It was encouraging to hear Farrell stay on message in his post-mortem. It’s very easy for coaches to throw out a snazzy line at one media event and have forgotten about it all too quickly by the next. 

But when in London ten days earlier, he had made a similar refrain to what he referenced on Saturday, stating his target was: “Making sure that we come out of each particular game and stand for what we said we were going to stand for in the days before that.”

Epitomising the ‘true Irish grit’ mantra was another honorary Irishman, CJ Stander, his penalty-winning poaches in either half crucial to keeping the Scots try-less, just as they were 19 weeks earlier at the World Cup. 

James Ryan and Tadhg Furlong were also line-in-the-sand snarlers, defiance that was definitely required given how Scotland’s pack were much more of an obstacle than in Yokohama. 

Their starting eight made 133 metres off 59 runs at the Aviva compared to a shabby 44 metres off 64 runs in the previous encounter, a ball-carrying threat that caused the overall Irish tackle rate to soar from 143 (eight missed) to 190 (26 missed) in the respective fixtures. 

Defence does win championships – nine of the last ten Six Nations champions conceded the least amount of points – the attack is the sector where Farrell can over time be a point of difference where he can stamp his own Schmidt-free influence on proceedings. 

Their training ground move try, with Cian Healy selflessly popping and taking punishment to allow Conor Murray the space to send in Sexton, was encouraging as it created a rare easy walk-in. 

But other than sparks of counter-attacking finesse from Jordan Larmour, one canter even stemming from a try-saving intercept, Ireland were limited in what they managed. The hope with rookie Caelan Doris selected was that he would add ball-carrying heft in the tight, something that had been generally missing at the World Cup.
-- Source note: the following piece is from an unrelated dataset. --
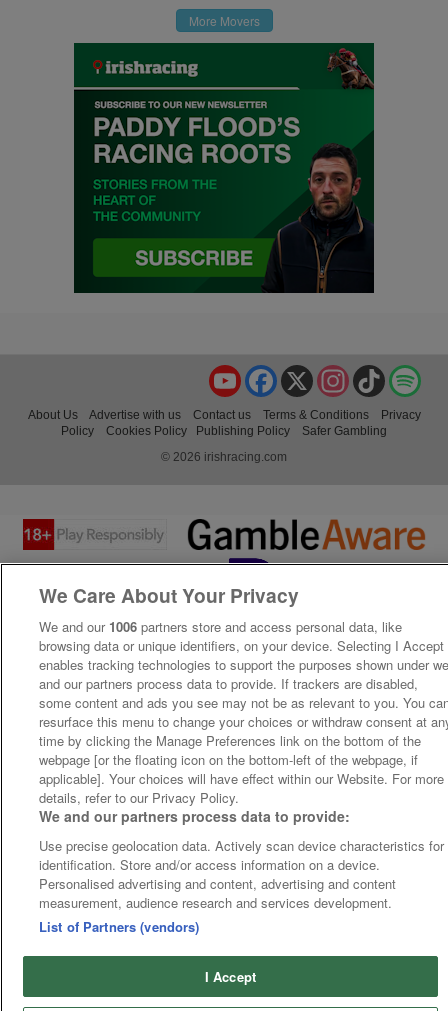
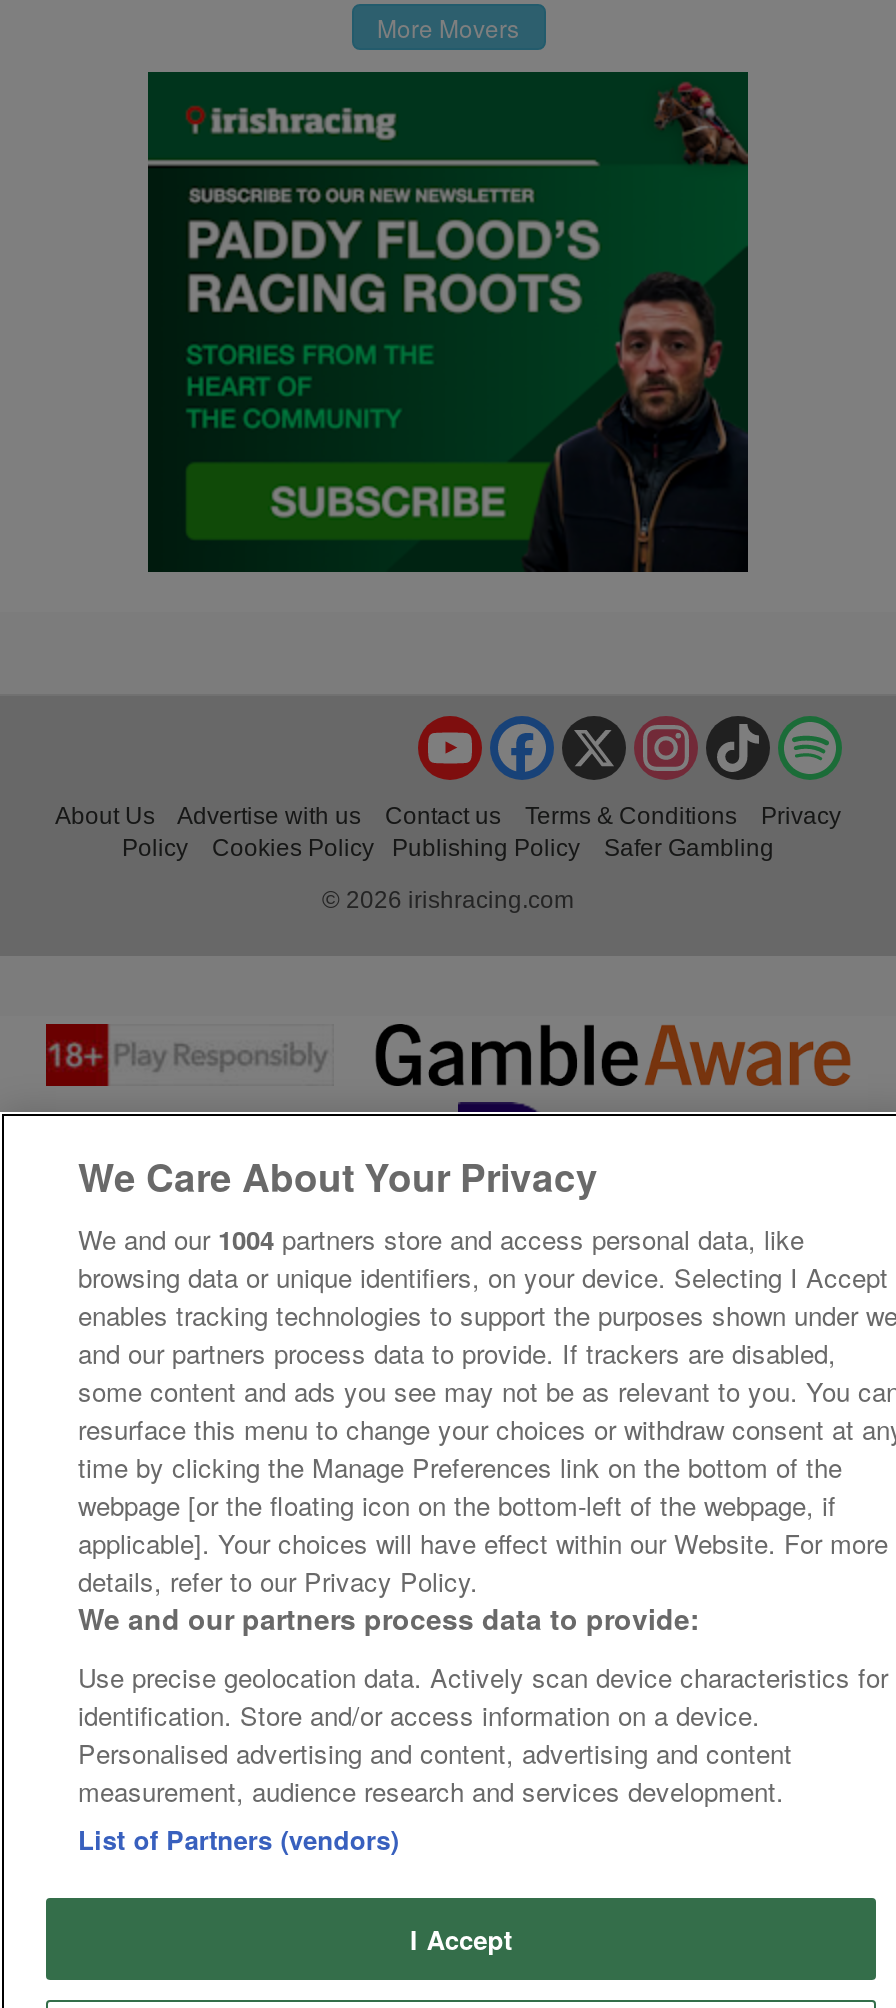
- We and our 1006 partners store and access personal data, like
+ We and our 1004 partners store and access personal data, like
Doris made 82 metres off 18 carries when he last appeared at the Aviva, playing for Leinster versus Northampton. However, ambition for a repeat was crushed by his head clash with Adam Hastings, leaving Ireland dependant on Peter O’Mahony’s alternative non-carrying attributes  

It all played a part in why the Scots still had a sniff of snatching a draw until the final whistle. That scoreboard closeness meant Farrell’s maiden outing as Ireland boss was a touch more anxious than how his predecessors fared when they first started. 

Schmidt’s class of 2014 defeated the Scots 28-6, Declan Kidney’s crew downed the French 30-21 while Eddie O’Sullivan’s opening selection hammered the Welsh 54-10 way back in 2002. Schmidt and Kidney both went on to lift trophies in their first seasons and Farrell will privately feel his team can do likewise despite cock-a-hoop champions Wales coming to Dublin next Saturday. 

More will be needed from the Sexton/Murray axis if a second W is secured. If John Cooney was ever to start a big Test, it was Saturday versus Scotland. The nine jersey will now remain Murray’s and Farrell’s desire will be to see this long-standing partnership with his inspire-with-actions skipper Sexton step up a few notches.

Them two playing well together has always been important and it remains that way in the honeymoon period with new man Faz. His long wait is finally over and a new reign 62 weeks in the making has successfully started. 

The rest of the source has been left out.